***** AVAILABLE DATA *****

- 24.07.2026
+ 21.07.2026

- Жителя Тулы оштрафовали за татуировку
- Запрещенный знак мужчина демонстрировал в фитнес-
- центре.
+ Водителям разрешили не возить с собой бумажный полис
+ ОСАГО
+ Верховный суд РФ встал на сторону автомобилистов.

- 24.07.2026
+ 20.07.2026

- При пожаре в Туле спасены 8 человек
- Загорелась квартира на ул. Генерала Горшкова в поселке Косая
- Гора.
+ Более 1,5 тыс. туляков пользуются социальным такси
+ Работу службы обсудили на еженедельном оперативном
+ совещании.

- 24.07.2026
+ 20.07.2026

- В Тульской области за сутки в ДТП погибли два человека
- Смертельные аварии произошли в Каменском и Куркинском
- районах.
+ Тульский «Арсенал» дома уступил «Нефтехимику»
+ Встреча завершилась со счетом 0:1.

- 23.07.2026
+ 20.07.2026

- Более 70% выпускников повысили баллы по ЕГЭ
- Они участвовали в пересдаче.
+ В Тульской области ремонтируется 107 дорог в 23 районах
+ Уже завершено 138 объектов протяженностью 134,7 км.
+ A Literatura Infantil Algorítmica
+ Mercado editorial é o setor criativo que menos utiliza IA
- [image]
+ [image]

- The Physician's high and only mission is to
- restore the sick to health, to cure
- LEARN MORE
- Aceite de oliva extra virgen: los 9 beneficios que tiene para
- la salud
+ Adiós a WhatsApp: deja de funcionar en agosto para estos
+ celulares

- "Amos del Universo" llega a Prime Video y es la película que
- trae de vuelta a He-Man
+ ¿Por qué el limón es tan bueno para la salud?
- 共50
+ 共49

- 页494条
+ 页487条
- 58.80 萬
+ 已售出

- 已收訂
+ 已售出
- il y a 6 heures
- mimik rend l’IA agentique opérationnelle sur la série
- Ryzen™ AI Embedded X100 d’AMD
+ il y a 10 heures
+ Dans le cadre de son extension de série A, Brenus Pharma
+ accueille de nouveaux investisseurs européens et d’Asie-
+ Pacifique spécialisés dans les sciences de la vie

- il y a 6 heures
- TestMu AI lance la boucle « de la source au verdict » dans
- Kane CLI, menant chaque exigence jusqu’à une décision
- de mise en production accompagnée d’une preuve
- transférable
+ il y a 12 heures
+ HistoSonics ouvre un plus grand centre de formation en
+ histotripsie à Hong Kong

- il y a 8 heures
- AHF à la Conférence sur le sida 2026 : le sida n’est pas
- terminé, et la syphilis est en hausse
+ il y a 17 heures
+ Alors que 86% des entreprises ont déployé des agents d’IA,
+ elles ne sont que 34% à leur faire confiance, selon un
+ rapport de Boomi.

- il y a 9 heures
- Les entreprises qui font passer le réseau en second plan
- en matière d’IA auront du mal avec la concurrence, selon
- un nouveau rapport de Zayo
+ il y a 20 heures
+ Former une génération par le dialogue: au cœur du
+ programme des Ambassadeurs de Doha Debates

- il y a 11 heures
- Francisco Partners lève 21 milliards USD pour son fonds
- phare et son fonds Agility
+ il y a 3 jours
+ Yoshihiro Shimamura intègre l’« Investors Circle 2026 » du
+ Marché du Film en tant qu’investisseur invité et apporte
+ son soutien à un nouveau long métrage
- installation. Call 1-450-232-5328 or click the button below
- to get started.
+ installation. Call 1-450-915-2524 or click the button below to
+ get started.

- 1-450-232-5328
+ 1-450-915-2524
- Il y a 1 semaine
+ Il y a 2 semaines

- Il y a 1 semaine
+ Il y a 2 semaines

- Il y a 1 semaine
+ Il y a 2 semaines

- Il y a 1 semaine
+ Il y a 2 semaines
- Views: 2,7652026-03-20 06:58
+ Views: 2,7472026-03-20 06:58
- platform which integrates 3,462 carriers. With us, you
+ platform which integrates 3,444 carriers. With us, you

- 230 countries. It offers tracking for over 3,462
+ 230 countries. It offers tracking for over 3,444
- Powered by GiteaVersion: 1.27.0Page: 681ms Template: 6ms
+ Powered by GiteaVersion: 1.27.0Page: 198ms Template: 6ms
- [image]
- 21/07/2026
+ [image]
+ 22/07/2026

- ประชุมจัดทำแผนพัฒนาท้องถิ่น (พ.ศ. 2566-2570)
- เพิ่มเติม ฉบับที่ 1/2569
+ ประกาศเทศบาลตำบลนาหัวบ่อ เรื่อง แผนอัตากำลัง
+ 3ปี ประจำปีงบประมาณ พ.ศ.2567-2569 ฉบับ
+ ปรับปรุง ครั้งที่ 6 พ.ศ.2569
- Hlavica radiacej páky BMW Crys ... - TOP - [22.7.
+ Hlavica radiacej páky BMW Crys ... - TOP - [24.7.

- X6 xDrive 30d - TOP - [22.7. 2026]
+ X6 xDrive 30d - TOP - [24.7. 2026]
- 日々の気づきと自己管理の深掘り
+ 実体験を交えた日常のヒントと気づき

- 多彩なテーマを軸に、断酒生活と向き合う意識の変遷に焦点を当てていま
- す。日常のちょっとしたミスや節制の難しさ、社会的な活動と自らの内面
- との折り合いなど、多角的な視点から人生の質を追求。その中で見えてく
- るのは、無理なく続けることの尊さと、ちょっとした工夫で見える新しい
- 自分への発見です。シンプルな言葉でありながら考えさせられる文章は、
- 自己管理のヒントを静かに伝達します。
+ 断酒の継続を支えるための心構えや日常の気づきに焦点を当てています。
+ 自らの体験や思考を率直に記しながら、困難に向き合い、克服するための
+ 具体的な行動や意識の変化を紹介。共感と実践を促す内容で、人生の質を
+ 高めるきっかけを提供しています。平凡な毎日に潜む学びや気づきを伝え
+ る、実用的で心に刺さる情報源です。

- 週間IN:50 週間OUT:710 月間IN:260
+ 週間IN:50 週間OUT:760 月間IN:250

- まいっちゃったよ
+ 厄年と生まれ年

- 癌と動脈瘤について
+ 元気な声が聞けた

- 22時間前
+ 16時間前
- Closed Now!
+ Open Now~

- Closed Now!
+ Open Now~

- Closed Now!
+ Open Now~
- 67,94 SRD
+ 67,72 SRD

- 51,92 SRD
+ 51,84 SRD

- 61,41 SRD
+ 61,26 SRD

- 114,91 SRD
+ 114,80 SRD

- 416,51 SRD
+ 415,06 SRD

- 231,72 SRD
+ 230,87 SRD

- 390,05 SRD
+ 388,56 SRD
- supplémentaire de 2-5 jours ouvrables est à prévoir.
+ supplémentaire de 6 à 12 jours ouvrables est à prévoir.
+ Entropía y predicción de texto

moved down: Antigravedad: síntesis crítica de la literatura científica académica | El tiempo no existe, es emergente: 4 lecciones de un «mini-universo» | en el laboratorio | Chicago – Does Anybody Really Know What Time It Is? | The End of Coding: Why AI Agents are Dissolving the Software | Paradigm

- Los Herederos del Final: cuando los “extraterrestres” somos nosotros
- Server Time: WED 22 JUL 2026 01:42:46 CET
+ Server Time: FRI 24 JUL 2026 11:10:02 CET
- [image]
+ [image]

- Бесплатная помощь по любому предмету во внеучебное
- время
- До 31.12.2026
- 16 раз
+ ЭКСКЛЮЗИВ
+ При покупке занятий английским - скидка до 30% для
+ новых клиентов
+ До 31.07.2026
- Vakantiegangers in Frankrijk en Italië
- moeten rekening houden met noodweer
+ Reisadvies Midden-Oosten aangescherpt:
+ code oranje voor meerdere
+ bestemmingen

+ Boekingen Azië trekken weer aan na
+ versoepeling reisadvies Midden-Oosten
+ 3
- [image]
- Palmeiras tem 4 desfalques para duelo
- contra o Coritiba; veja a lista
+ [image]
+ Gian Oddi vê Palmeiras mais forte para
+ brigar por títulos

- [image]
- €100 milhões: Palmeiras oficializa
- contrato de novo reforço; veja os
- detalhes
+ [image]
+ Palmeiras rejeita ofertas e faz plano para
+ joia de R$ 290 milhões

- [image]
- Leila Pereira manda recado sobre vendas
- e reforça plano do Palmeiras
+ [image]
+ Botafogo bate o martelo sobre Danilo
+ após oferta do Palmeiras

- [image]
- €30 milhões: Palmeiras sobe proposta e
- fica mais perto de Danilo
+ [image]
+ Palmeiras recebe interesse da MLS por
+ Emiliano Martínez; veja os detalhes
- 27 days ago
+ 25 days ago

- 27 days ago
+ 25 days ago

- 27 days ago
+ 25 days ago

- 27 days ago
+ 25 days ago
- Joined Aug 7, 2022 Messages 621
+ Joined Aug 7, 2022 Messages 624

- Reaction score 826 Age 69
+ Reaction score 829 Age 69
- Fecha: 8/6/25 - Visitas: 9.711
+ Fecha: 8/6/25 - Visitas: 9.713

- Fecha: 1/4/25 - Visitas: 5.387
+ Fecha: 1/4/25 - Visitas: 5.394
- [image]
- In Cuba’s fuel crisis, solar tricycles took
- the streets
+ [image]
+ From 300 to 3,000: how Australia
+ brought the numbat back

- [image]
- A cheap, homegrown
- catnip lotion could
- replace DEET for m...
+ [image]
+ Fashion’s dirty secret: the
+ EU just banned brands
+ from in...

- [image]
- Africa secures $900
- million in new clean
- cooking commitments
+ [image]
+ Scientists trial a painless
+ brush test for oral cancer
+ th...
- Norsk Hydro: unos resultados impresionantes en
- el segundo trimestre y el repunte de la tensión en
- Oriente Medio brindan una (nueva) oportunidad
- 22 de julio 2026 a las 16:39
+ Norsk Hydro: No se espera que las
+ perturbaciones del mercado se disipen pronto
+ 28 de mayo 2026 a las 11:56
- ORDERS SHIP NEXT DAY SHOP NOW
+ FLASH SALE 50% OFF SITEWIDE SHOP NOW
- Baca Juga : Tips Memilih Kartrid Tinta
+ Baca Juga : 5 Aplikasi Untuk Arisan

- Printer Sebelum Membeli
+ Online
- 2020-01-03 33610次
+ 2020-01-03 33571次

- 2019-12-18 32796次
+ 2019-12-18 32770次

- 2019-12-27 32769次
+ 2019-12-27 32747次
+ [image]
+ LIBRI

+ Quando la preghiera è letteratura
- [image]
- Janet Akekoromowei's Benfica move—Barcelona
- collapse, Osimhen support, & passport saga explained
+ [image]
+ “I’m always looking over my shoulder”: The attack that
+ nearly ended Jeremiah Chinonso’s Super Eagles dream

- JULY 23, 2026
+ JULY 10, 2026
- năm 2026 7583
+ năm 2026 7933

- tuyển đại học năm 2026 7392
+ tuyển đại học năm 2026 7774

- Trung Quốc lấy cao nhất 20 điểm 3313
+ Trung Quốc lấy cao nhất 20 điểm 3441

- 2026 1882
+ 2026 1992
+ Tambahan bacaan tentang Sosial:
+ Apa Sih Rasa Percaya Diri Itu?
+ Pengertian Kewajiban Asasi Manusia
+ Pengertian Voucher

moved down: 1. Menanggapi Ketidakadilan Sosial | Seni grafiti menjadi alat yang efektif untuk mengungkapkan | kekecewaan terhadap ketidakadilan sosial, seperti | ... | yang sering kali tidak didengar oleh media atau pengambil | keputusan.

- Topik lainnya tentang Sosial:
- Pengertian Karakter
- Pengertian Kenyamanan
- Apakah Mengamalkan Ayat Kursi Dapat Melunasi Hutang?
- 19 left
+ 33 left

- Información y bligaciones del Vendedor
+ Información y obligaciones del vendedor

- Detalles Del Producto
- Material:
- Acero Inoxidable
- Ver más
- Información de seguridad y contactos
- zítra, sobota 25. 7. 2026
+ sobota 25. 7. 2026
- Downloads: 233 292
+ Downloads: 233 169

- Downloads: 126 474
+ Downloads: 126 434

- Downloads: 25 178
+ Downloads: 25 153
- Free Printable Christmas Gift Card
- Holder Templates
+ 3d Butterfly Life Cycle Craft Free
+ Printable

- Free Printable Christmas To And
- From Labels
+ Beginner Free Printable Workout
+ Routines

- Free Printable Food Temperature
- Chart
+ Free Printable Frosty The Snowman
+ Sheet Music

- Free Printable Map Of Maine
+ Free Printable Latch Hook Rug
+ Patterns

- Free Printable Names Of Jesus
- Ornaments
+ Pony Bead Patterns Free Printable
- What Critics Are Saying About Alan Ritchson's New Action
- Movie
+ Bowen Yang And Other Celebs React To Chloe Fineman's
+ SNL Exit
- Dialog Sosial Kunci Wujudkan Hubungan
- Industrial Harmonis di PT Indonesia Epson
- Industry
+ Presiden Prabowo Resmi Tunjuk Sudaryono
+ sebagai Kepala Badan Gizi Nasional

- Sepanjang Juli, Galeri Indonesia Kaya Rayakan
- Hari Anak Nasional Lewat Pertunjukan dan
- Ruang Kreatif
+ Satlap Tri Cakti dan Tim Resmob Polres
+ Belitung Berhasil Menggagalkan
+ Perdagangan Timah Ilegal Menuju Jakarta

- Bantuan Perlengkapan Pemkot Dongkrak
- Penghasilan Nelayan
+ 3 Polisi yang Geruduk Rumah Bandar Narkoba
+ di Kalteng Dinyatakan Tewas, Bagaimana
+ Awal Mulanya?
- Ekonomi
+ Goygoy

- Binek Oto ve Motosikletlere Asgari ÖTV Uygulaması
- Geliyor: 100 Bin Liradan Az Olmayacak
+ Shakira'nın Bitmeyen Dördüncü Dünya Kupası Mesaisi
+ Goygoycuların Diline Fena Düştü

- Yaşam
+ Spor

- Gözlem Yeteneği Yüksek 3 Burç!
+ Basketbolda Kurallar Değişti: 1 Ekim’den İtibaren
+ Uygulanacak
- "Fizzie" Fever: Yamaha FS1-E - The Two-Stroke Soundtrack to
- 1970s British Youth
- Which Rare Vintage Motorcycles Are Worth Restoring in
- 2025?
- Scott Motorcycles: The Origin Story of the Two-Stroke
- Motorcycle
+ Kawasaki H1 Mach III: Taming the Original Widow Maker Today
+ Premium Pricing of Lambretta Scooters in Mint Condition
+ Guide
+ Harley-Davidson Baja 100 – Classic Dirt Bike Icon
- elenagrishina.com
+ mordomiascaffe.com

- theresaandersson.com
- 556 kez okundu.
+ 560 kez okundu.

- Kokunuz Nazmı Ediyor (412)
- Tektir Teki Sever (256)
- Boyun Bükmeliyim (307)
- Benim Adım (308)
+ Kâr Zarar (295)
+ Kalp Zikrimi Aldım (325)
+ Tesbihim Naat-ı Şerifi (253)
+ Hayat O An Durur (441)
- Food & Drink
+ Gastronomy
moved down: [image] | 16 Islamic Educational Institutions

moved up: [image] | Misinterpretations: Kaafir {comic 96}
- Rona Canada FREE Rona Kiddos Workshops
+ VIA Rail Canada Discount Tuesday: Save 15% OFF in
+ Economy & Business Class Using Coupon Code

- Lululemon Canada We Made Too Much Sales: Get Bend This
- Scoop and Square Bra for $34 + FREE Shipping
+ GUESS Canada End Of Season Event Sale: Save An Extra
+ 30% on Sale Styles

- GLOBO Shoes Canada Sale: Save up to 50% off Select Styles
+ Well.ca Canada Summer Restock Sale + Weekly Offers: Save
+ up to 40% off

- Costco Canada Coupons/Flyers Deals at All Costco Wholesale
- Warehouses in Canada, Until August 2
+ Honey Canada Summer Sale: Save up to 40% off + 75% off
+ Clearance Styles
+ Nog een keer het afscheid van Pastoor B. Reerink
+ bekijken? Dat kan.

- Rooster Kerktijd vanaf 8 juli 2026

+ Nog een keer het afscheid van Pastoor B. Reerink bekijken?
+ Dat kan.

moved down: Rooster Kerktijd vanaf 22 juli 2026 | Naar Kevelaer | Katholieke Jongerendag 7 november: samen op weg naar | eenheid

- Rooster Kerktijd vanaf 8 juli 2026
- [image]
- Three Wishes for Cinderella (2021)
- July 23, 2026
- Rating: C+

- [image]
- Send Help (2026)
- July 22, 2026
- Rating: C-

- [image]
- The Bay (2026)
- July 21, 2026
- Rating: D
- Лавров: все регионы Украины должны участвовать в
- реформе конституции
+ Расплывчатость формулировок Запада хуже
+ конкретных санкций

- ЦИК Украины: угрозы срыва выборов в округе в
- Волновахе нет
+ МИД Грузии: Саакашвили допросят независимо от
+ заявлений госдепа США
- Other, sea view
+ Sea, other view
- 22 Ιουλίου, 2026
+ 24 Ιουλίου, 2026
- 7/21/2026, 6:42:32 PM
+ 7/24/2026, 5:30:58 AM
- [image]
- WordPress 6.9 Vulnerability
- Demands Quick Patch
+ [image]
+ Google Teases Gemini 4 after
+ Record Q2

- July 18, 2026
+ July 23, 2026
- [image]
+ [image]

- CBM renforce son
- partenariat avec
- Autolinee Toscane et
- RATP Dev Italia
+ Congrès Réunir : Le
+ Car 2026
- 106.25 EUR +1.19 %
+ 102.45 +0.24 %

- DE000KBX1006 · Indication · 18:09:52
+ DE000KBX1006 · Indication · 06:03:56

*****

YOUR OBJECTIVE: If a line comes after the one containing "в 23 районах", leave it out; set down every line of the data before it, and that line itself, exactly.

RESPONSE AREA:
- 24.07.2026
+ 21.07.2026

- Жителя Тулы оштрафовали за татуировку
- Запрещенный знак мужчина демонстрировал в фитнес-
- центре.
+ Водителям разрешили не возить с собой бумажный полис
+ ОСАГО
+ Верховный суд РФ встал на сторону автомобилистов.

- 24.07.2026
+ 20.07.2026

- При пожаре в Туле спасены 8 человек
- Загорелась квартира на ул. Генерала Горшкова в поселке Косая
- Гора.
+ Более 1,5 тыс. туляков пользуются социальным такси
+ Работу службы обсудили на еженедельном оперативном
+ совещании.

- 24.07.2026
+ 20.07.2026

- В Тульской области за сутки в ДТП погибли два человека
- Смертельные аварии произошли в Каменском и Куркинском
- районах.
+ Тульский «Арсенал» дома уступил «Нефтехимику»
+ Встреча завершилась со счетом 0:1.

- 23.07.2026
+ 20.07.2026

- Более 70% выпускников повысили баллы по ЕГЭ
- Они участвовали в пересдаче.
+ В Тульской области ремонтируется 107 дорог в 23 районах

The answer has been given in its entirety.